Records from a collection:
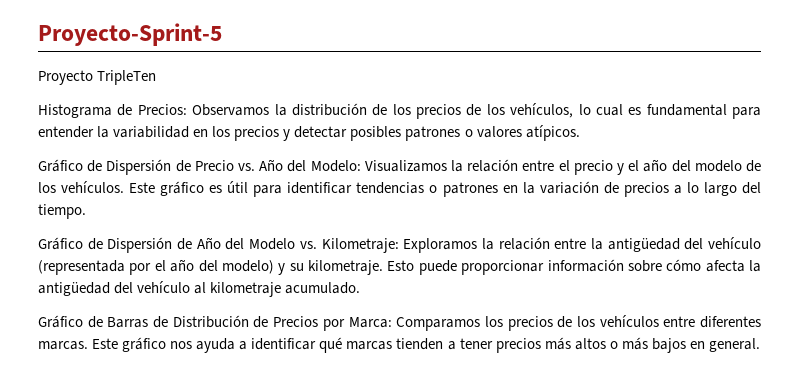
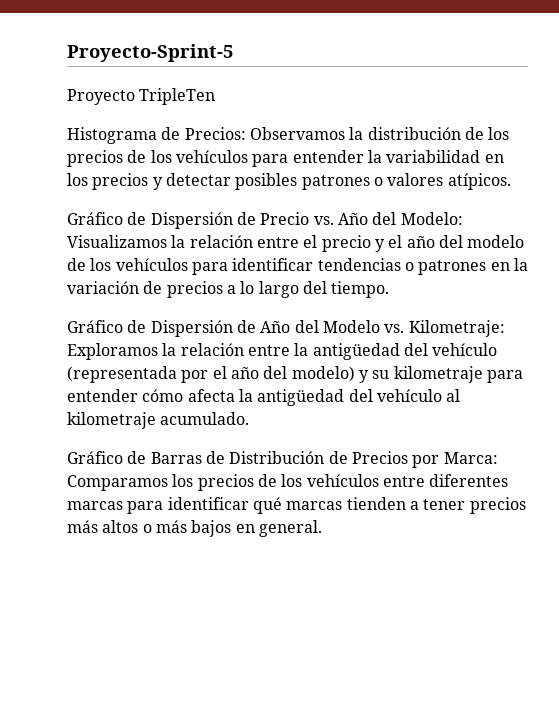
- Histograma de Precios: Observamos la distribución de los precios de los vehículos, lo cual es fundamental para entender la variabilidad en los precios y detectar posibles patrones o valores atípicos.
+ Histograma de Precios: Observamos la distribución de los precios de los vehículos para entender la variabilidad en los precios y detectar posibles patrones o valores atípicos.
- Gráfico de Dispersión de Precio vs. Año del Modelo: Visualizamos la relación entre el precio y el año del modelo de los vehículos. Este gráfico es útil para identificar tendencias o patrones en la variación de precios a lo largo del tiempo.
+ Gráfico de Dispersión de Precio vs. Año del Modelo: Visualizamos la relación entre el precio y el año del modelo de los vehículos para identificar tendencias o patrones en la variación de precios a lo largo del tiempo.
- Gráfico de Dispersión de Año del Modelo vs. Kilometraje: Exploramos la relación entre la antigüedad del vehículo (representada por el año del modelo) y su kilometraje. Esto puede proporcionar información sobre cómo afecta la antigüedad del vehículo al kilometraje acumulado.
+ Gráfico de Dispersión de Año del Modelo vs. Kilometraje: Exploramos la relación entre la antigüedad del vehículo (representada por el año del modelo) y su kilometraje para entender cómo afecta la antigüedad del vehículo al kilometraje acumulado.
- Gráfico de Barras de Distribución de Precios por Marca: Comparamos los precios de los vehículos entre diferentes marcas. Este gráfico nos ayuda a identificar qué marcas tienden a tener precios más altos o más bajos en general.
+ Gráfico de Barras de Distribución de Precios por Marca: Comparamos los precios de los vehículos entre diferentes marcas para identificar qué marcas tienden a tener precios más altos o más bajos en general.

Task prompt:
When you transcribe these entries, keep every word exact and drop the pictures.

Exercise result:
- Histograma de Precios: Observamos la distribución de los precios de los vehículos, lo cual es fundamental para entender la variabilidad en los precios y detectar posibles patrones o valores atípicos.
+ Histograma de Precios: Observamos la distribución de los precios de los vehículos para entender la variabilidad en los precios y detectar posibles patrones o valores atípicos.
- Gráfico de Dispersión de Precio vs. Año del Modelo: Visualizamos la relación entre el precio y el año del modelo de los vehículos. Este gráfico es útil para identificar tendencias o patrones en la variación de precios a lo largo del tiempo.
+ Gráfico de Dispersión de Precio vs. Año del Modelo: Visualizamos la relación entre el precio y el año del modelo de los vehículos para identificar tendencias o patrones en la variación de precios a lo largo del tiempo.
- Gráfico de Dispersión de Año del Modelo vs. Kilometraje: Exploramos la relación entre la antigüedad del vehículo (representada por el año del modelo) y su kilometraje. Esto puede proporcionar información sobre cómo afecta la antigüedad del vehículo al kilometraje acumulado.
+ Gráfico de Dispersión de Año del Modelo vs. Kilometraje: Exploramos la relación entre la antigüedad del vehículo (representada por el año del modelo) y su kilometraje para entender cómo afecta la antigüedad del vehículo al kilometraje acumulado.
- Gráfico de Barras de Distribución de Precios por Marca: Comparamos los precios de los vehículos entre diferentes marcas. Este gráfico nos ayuda a identificar qué marcas tienden a tener precios más altos o más bajos en general.
+ Gráfico de Barras de Distribución de Precios por Marca: Comparamos los precios de los vehículos entre diferentes marcas para identificar qué marcas tienden a tener precios más altos o más bajos en general.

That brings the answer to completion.